-2

I have a CSV file containing customer info, one customer each row.

The CSV file has a size of about 170,000 lines.

The app first parsed the whole file line by line and saved each line as a Customer object into an ArrayList. It implied that the size of the list would also be in the order of 170k.

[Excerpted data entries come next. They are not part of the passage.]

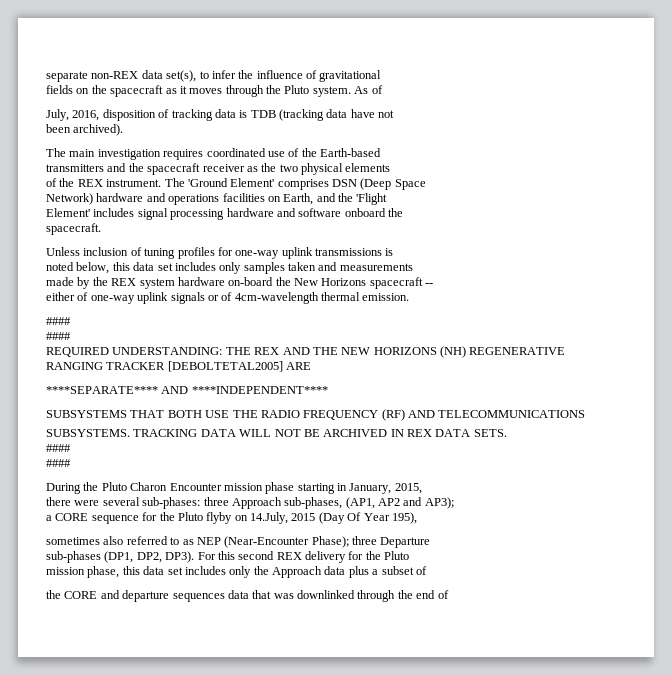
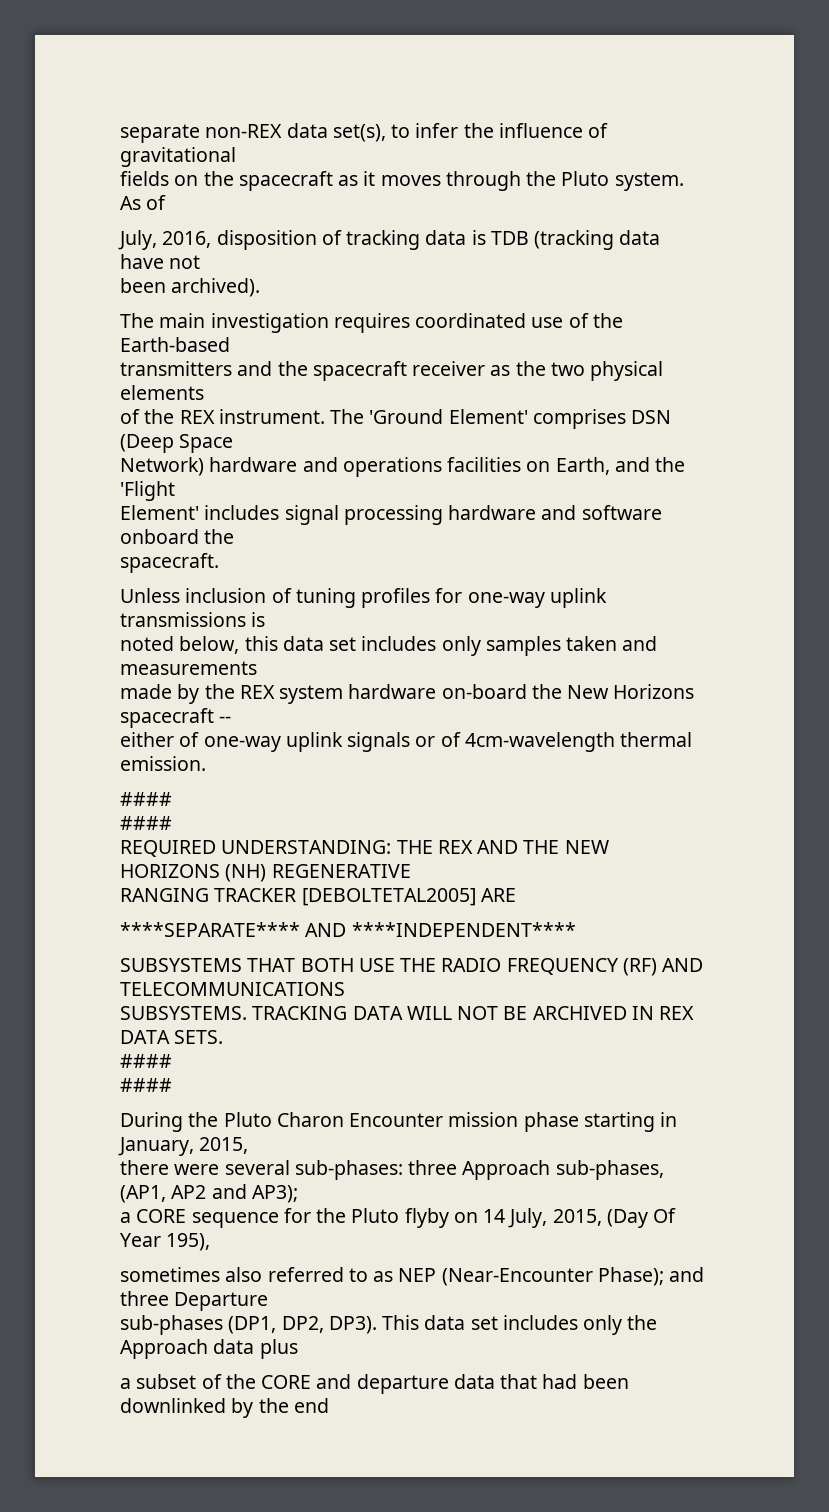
- a CORE sequence for the Pluto flyby on 14.July, 2015 (Day Of Year 195),
+ a CORE sequence for the Pluto flyby on 14 July, 2015, (Day Of Year 195),
- sometimes also referred to as NEP (Near-Encounter Phase); three Departure
+ sometimes also referred to as NEP (Near-Encounter Phase); and three Departure
- For this second REX delivery for the Pluto
- mission phase, this data set includes only the Approach data plus a subset of
- the CORE and departure sequences data that was downlinked through the end of
+ This data set includes only the Approach data plus
+ a subset of the CORE and departure data that had been downlinked by the end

The code is like the below:

final class CustomerInfoLineProcessor implements LineProcessor<CustomerInfo> {    
    ...
    @Override
    public boolean processLine(final String line) {
        parseLine(line);
        return true;
    }

    private void parseLine(final String line) {
        try {
            if (!line.trim().isEmpty()) {
                  //do job
            }
        } catch (final RuntimeException e) {
            handleLineError(e.getClass().getName() + ": " + e.getMessage(), e, lineStatus);
        }
    }
    ...
}

It was found intermittently that the parsing process ended abnormally in the middle. No errors or runtime exceptions were thrown. The whole process was also not stopped. The app kept doing further jobs based on whatever inside the ArrayList.

In the beginning, I thought there might be some invisible characters hidden somewhere in the file, which caused the process quit early. But the possibility was excluded after the same file was tested without any problem by the same app on my test machine.

The second guess was: the memory setting -Xmx256m was too small, thus I changed it to an even smaller one, -Xmx128m. The app immediately threw an OutOfMemoryError, and the app was terminated automatically. It implied that the memory usage of -Xmx256m seemed not to be an issue.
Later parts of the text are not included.